As for Luigi Lilio, a Neapolitan physician and astronomer, we know that he was the main author of the calendar reform. He died in 1576 without having seen the reform process completed.

The new rule for leap years was formulated as follows:

  • The basic duration of the year is 365 days;
  • but those years whose last two digits are divisible by 4 will be leap (that is, they will have 366 days),
  • Except for the years that express the exact number of the century (100, 200 …, 800 …, 1800, 1900, 2000 …), of which only those whose century number is divisible by 4 will be leaps. It’s like the year 2000 was leap, but the year 2100 won’t be.

The Gregorian calendar adjusts the length of the year to 365.2425 days, which leaves a difference of 0.000300926 error days per year.

The Gregorian calendar was immediately adopted in countries where the Roman Catholic Church had influence.

On September 14, 1580, the calendar reform was approved, to be put into practice in October 1582, making the remaining 10 days disappear and establishing the new regulations.

This is how Thursday, October 4, 1582, happened on Friday, October 15, 1582.

It so happened that, in Spain, Teresa de Jesús (Saint Teresa) died on October 4, 1582 and was buried on October 16 of that same year. 12 days later?

No.

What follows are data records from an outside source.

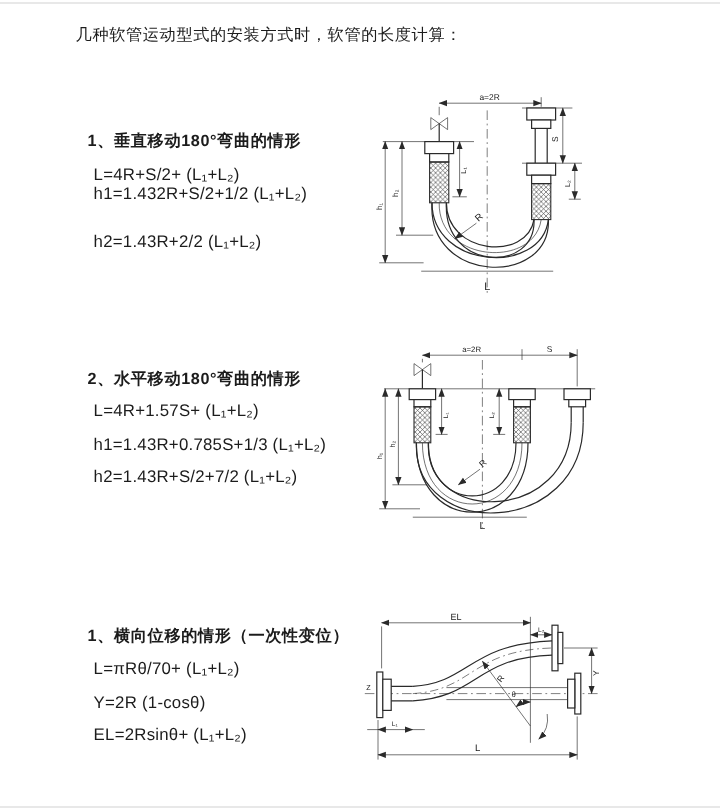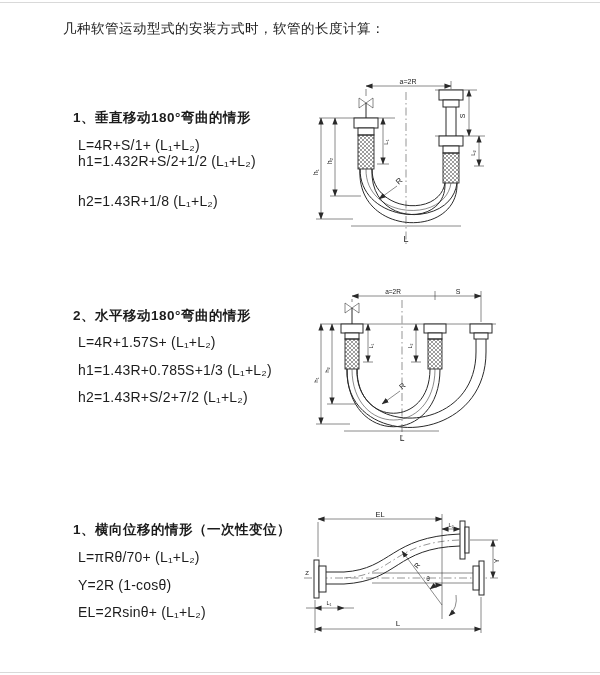--- a/index.html
+++ b/index.html
@@ -23,23 +23,23 @@
 </style>
 </head>
 <body>
 
 <div class="edge" style="top:2px"></div>
 <div class="edge" style="top:672px"></div>
 
 <div class="title">几种软管运动型式的安装方式时，软管的长度计算：</div>
 
 <div class="sec-heading" style="top:109px">1、垂直移动180°弯曲的情形</div>
-<div class="formula" style="top:137px">L=4R+S/1+ (L₁+L₂)</div>
+<div class="formula" style="top:137px">L=4R+S/2+ (L₁+L₂)</div>
 <div class="formula" style="top:153px">h1=1.432R+S/2+1/2 (L₁+L₂)</div>
-<div class="formula" style="top:193px">h2=1.43R+1/8 (L₁+L₂)</div>
+<div class="formula" style="top:193px">h2=1.43R+2/2 (L₁+L₂)</div>
 
 <div class="sec-heading" style="top:307px">2、水平移动180°弯曲的情形</div>
 <div class="formula" style="top:334px">L=4R+1.57S+ (L₁+L₂)</div>
 <div class="formula" style="top:362px">h1=1.43R+0.785S+1/3 (L₁+L₂)</div>
 <div class="formula" style="top:389px">h2=1.43R+S/2+7/2 (L₁+L₂)</div>
 
 <div class="sec-heading" style="top:521px">1、横向位移的情形（一次性变位）</div>
 <div class="formula" style="top:549px">L=πRθ/70+ (L₁+L₂)</div>
 <div class="formula" style="top:577px">Y=2R (1-cosθ)</div>
 <div class="formula" style="top:604px">EL=2Rsinθ+ (L₁+L₂)</div>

Only the next day.

Sainte Therese
Saint Teresa of Jesus was a nun, founder of the Order of Discalced Carmelites (March 28, 1515 – October 4, 1582). Credit:

In countries that did not follow Catholic doctrine (Protestant, Anglican, Orthodox, and others), this calendar was not implemented until several years (or centuries) later.

Despite the fact that in their countries the Gregorian calendar is the official one, the Orthodox churches (except that of Finland) continue to use the Julian calendar.